**Exercise instructions**
The result should be a word-for-word retyping of the entries below, free of pictures.

═══ Exercise input

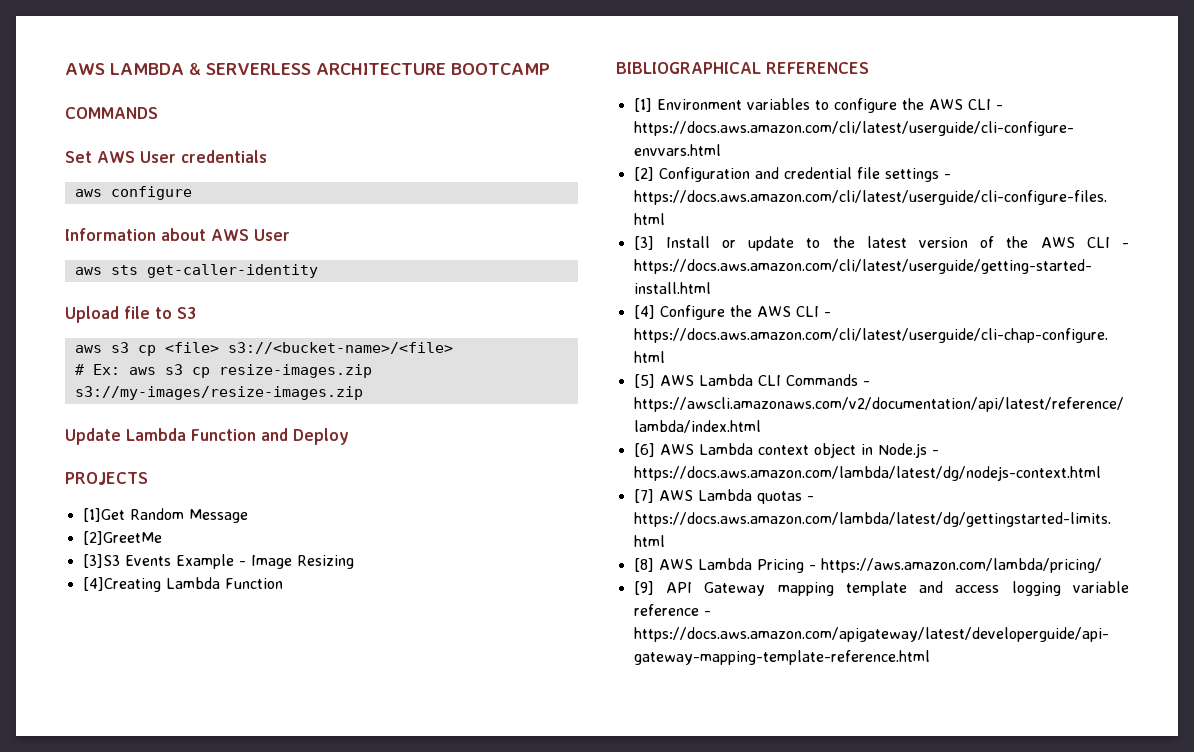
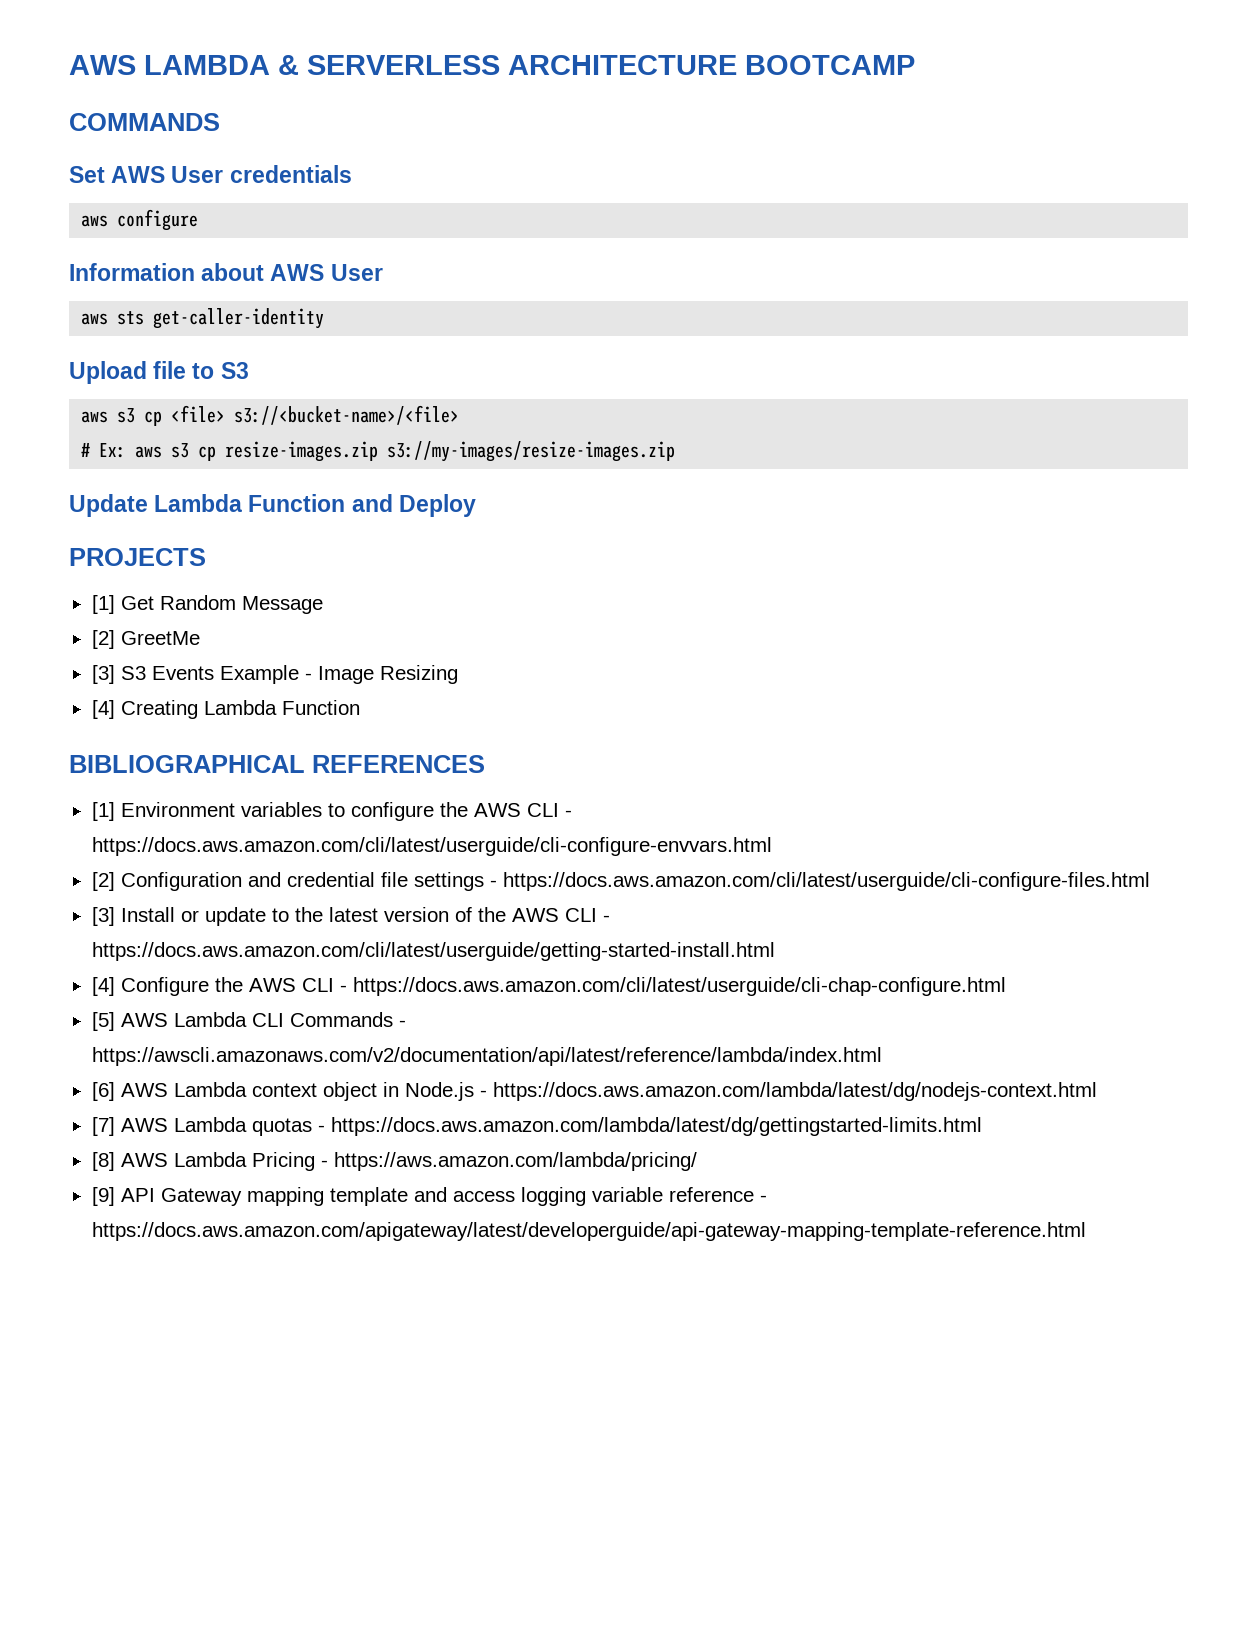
- [1]Get Random Message
+ [1] Get Random Message
- [2]GreetMe
- [3]S3 Events Example - Image Resizing
+ [2] GreetMe
+ [3] S3 Events Example - Image Resizing
- [4]Creating Lambda Function
+ [4] Creating Lambda Function

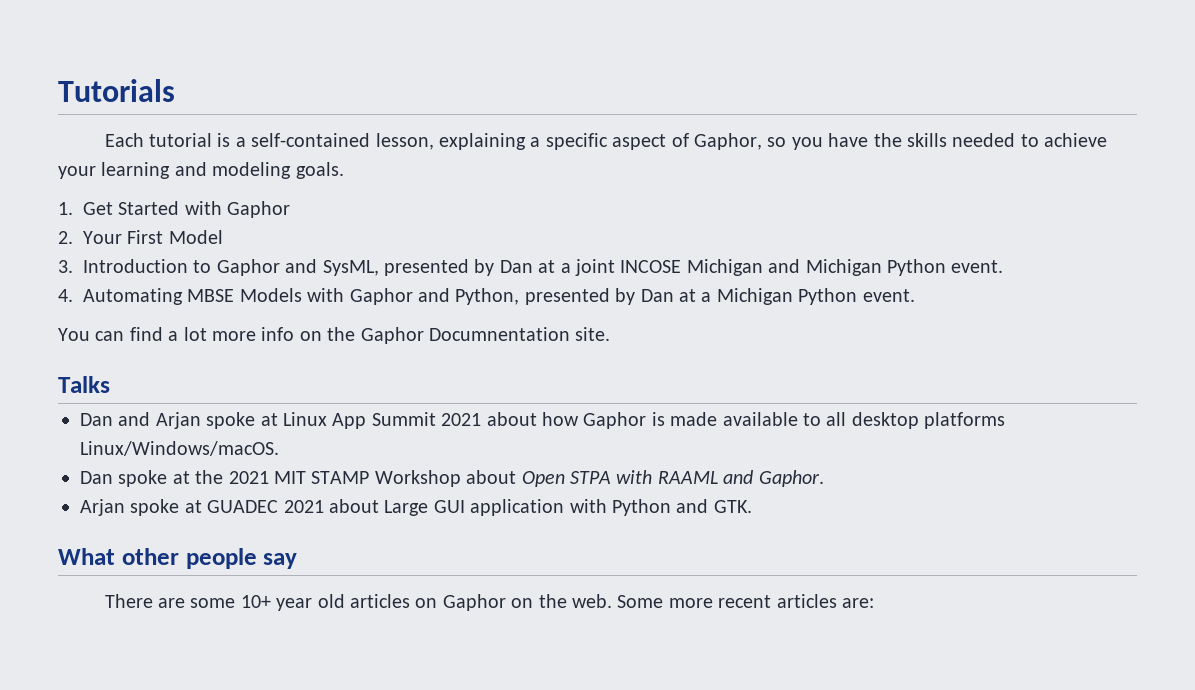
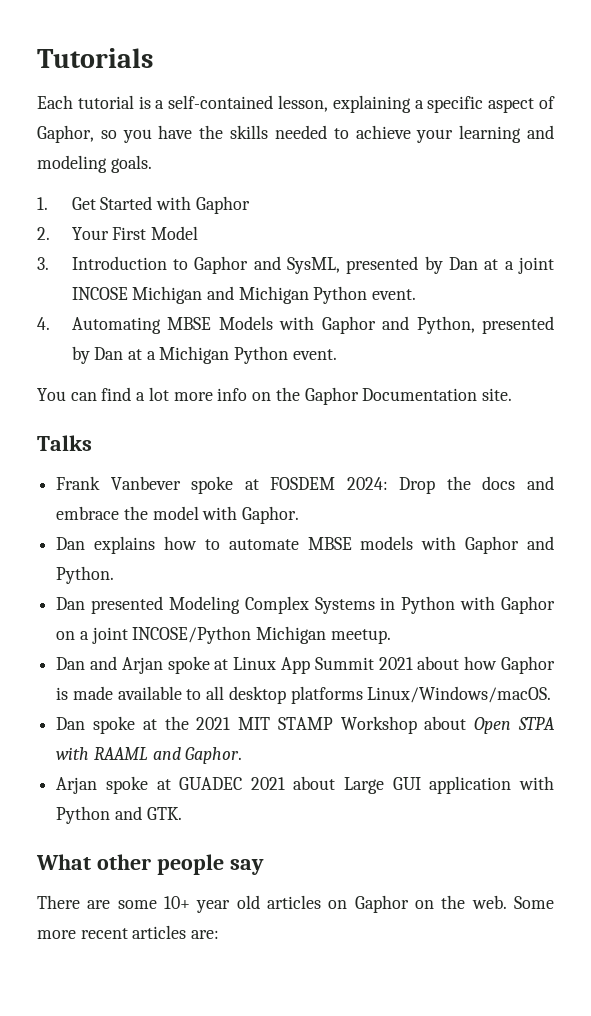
- You can find a lot more info on the Gaphor Documnentation site.
+ You can find a lot more info on the Gaphor Documentation site.
+ Frank Vanbever spoke at FOSDEM 2024: Drop the docs and embrace the model with Gaphor.
+ Dan explains how to automate MBSE models with Gaphor and Python.
+ Dan presented Modeling Complex Systems in Python with Gaphor on a joint INCOSE/Python Michigan meetup.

══════

**Exercise response**
- [1]Get Random Message
+ [1] Get Random Message
- [2]GreetMe
- [3]S3 Events Example - Image Resizing
+ [2] GreetMe
+ [3] S3 Events Example - Image Resizing
- [4]Creating Lambda Function
+ [4] Creating Lambda Function

- You can find a lot more info on the Gaphor Documnentation site.
+ You can find a lot more info on the Gaphor Documentation site.
+ Frank Vanbever spoke at FOSDEM 2024: Drop the docs and embrace the model with Gaphor.
+ Dan explains how to automate MBSE models with Gaphor and Python.
+ Dan presented Modeling Complex Systems in Python with Gaphor on a joint INCOSE/Python Michigan meetup.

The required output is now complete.